__What to do__. Before writing anything, find the line that contains "DC Amradical capers", then retype the entries below exactly from their first line through that one, without pictures.

* * *

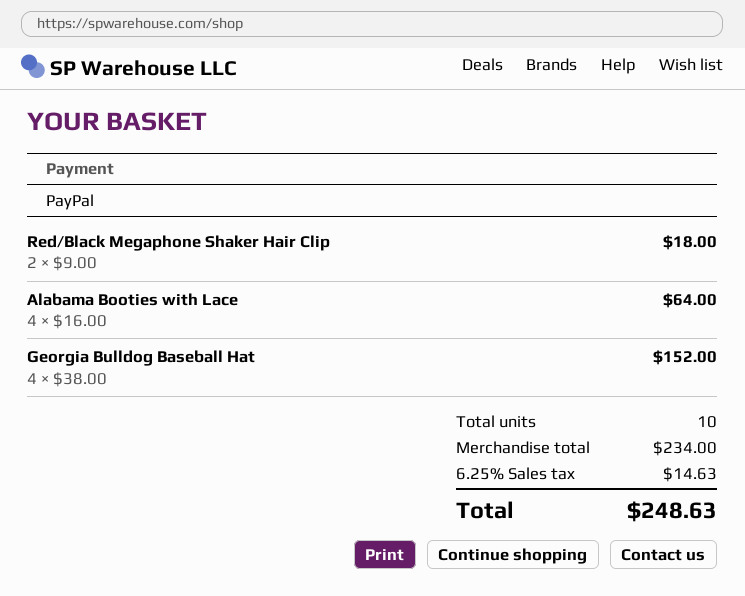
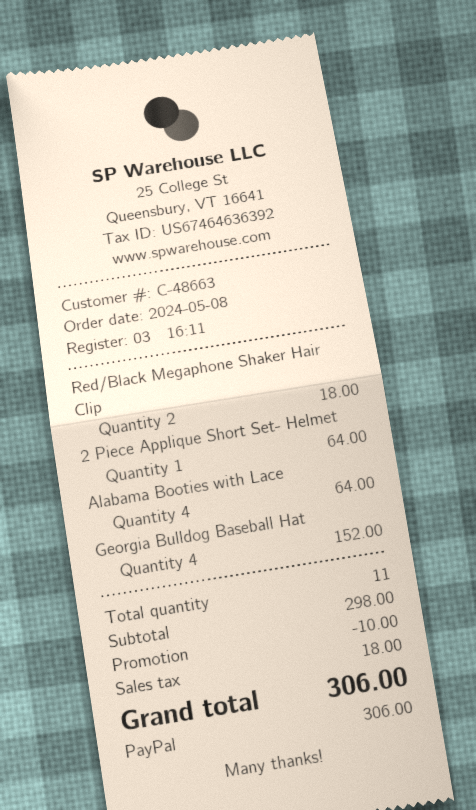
2 Piece Applique Short Set- Helmet: none -> 1 for 64.00
total quantity: 10 -> 11
subtotal: 234.00 -> 298.00
discount: none -> 10.00
tax: 14.63 -> 18.00
total: 248.63 -> 306.00

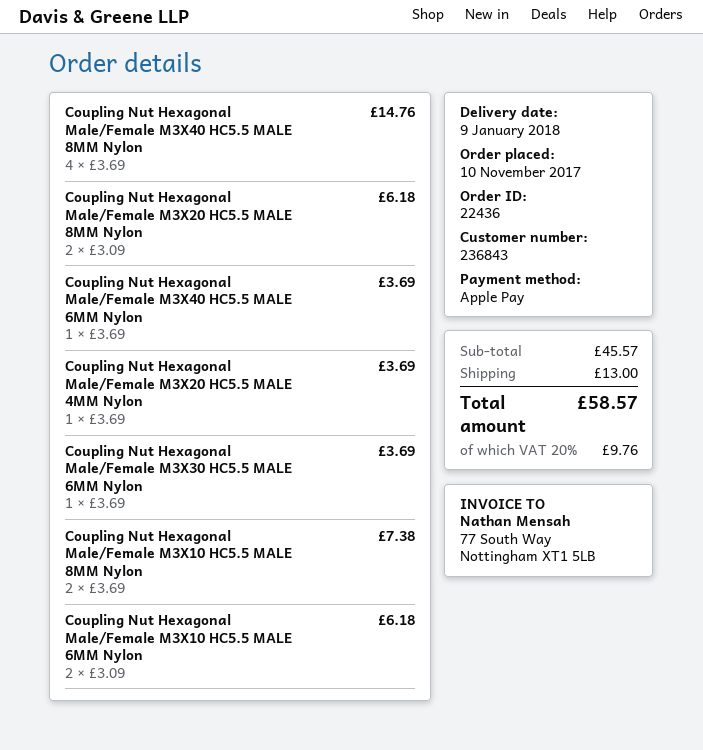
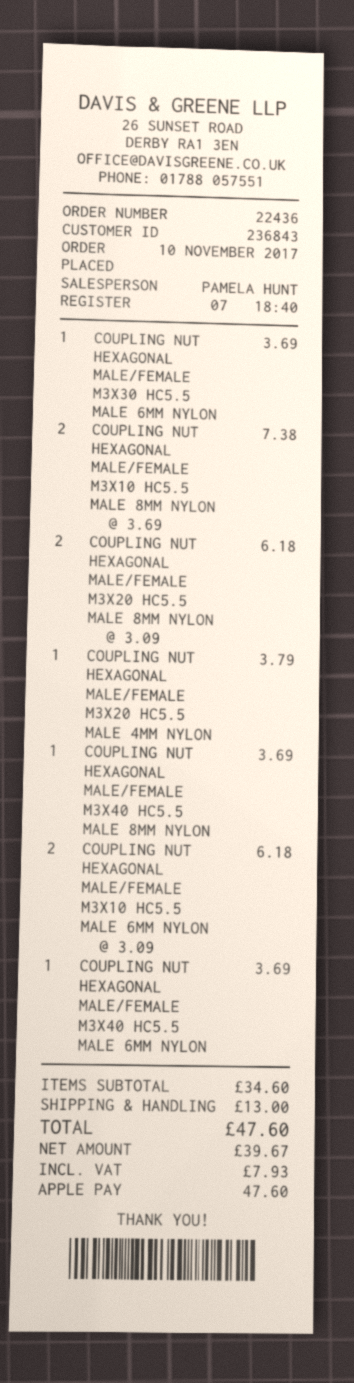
Coupling Nut Hexagonal Male/Female M3X40 HC5.5 MALE 8MM Nylon: 4 x 3.69 = 14.76 -> 1 x 3.69 = 3.69
Coupling Nut Hexagonal Male/Female M3X20 HC5.5 MALE 4MM Nylon: 1 x 3.69 = 3.69 -> 1 x 3.79 = 3.79
subtotal: 45.57 -> 34.60
tax: 9.76 -> 7.93
total: 58.57 -> 47.60

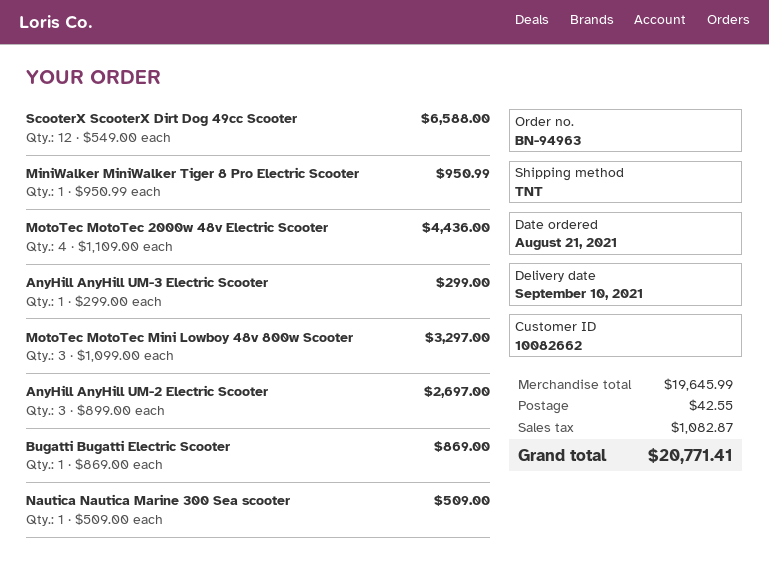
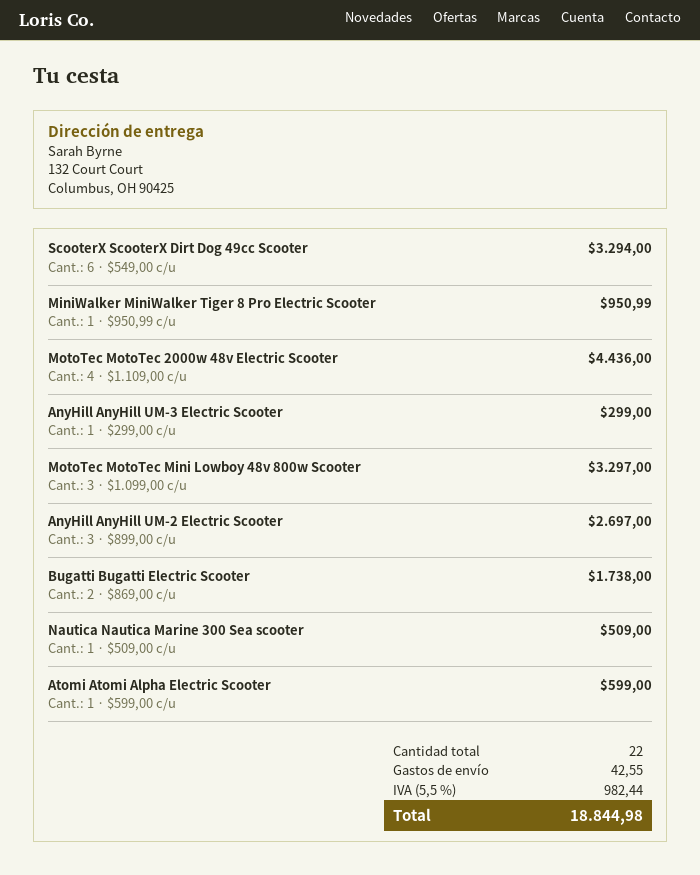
ScooterX ScooterX Dirt Dog 49cc Scooter: 12 x 549.00 = 6588.00 -> 6 x 549.00 = 3294.00
Bugatti Bugatti Electric Scooter: 1 x 869.00 = 869.00 -> 2 x 869.00 = 1738.00
Atomi Atomi Alpha Electric Scooter: none -> 1 x 599.00 = 599.00
tax: 1082.87 -> 982.44
total: 20771.41 -> 18844.98

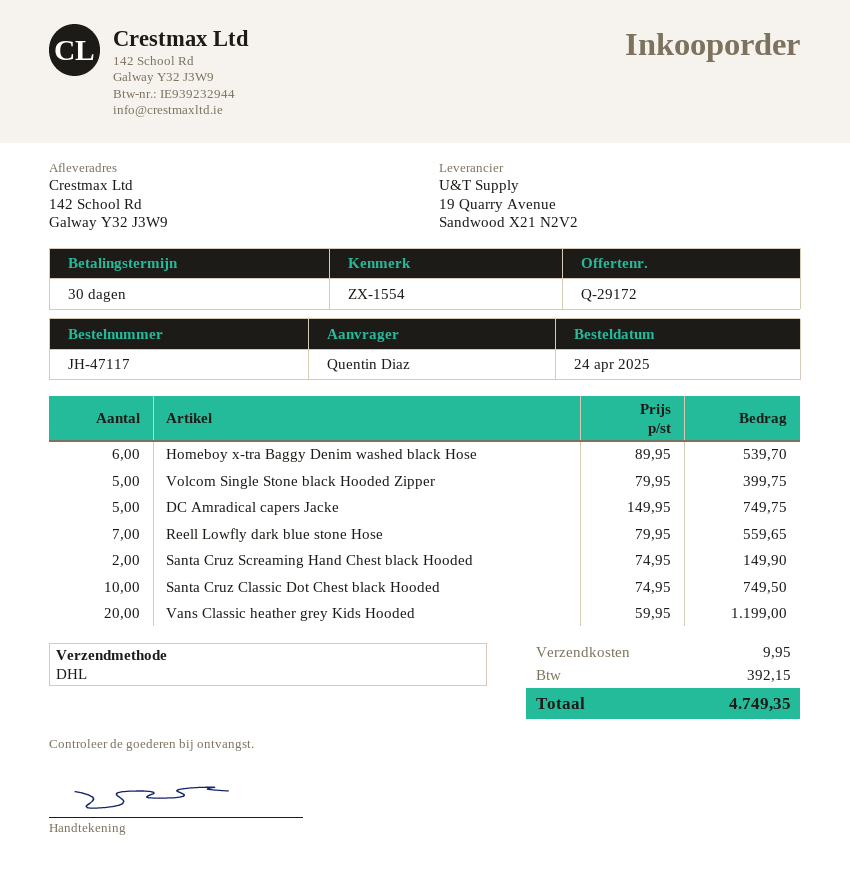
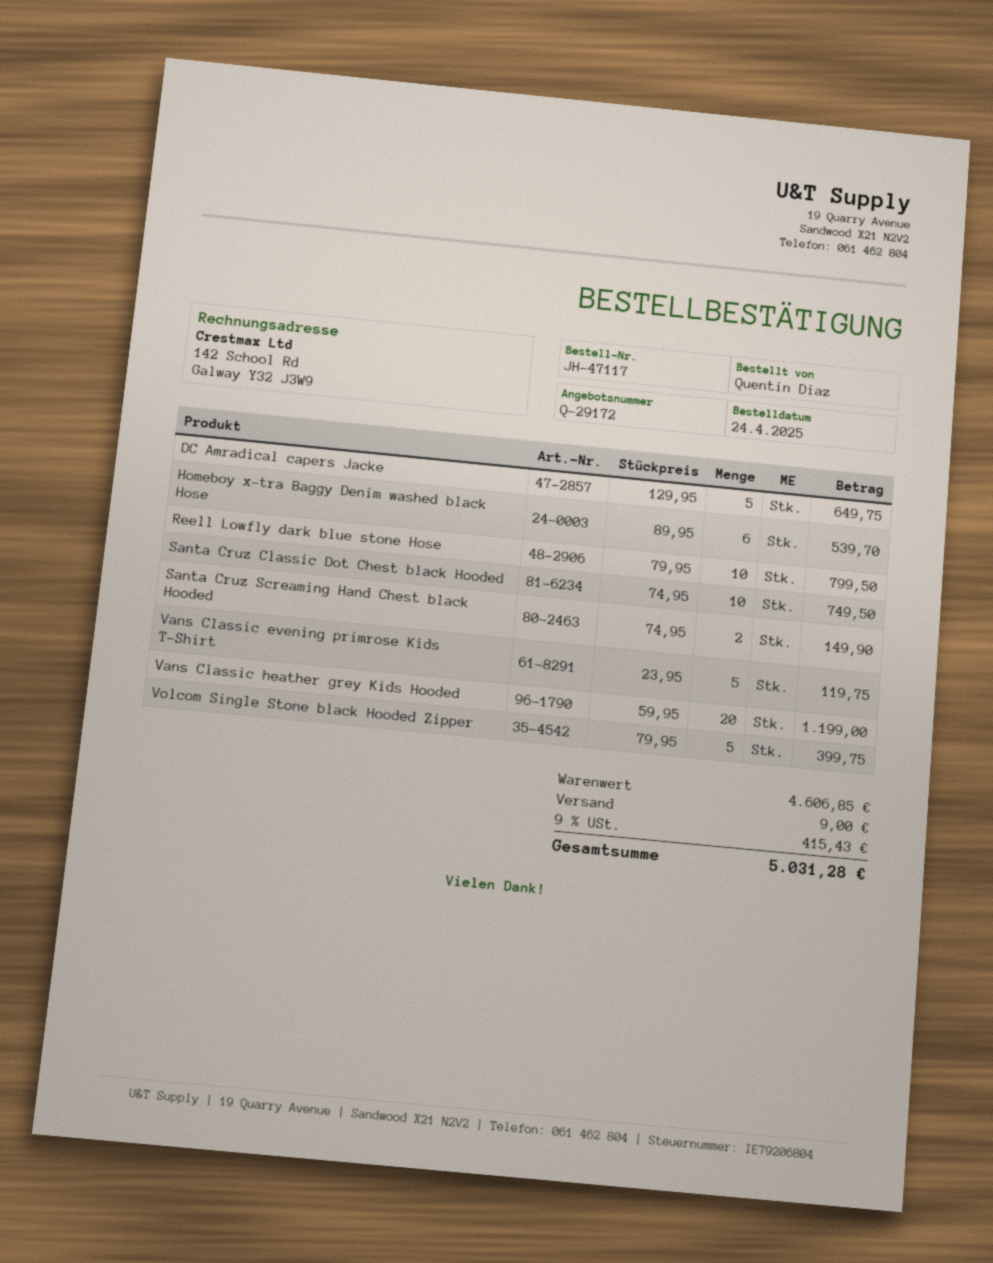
DC Amradical capers Jacke: 5 x 149.95 = 749.75 -> 5 x 129.95 = 649.75
Reell Lowfly dark blue stone Hose: 7 x 79.95 = 559.65 -> 10 x 79.95 = 799.50
Vans Classic evening primrose Kids T-Shirt: none -> 5 x 23.95 = 119.75
shipping: 9.95 -> 9.00
tax: 392.15 -> 415.43
total: 4749.35 -> 5031.28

* * *

__Problem solution__.
2 Piece Applique Short Set- Helmet: none -> 1 for 64.00
total quantity: 10 -> 11
subtotal: 234.00 -> 298.00
discount: none -> 10.00
tax: 14.63 -> 18.00
total: 248.63 -> 306.00

Coupling Nut Hexagonal Male/Female M3X40 HC5.5 MALE 8MM Nylon: 4 x 3.69 = 14.76 -> 1 x 3.69 = 3.69
Coupling Nut Hexagonal Male/Female M3X20 HC5.5 MALE 4MM Nylon: 1 x 3.69 = 3.69 -> 1 x 3.79 = 3.79
subtotal: 45.57 -> 34.60
tax: 9.76 -> 7.93
total: 58.57 -> 47.60

ScooterX ScooterX Dirt Dog 49cc Scooter: 12 x 549.00 = 6588.00 -> 6 x 549.00 = 3294.00
Bugatti Bugatti Electric Scooter: 1 x 869.00 = 869.00 -> 2 x 869.00 = 1738.00
Atomi Atomi Alpha Electric Scooter: none -> 1 x 599.00 = 599.00
tax: 1082.87 -> 982.44
total: 20771.41 -> 18844.98

DC Amradical capers Jacke: 5 x 149.95 = 749.75 -> 5 x 129.95 = 649.75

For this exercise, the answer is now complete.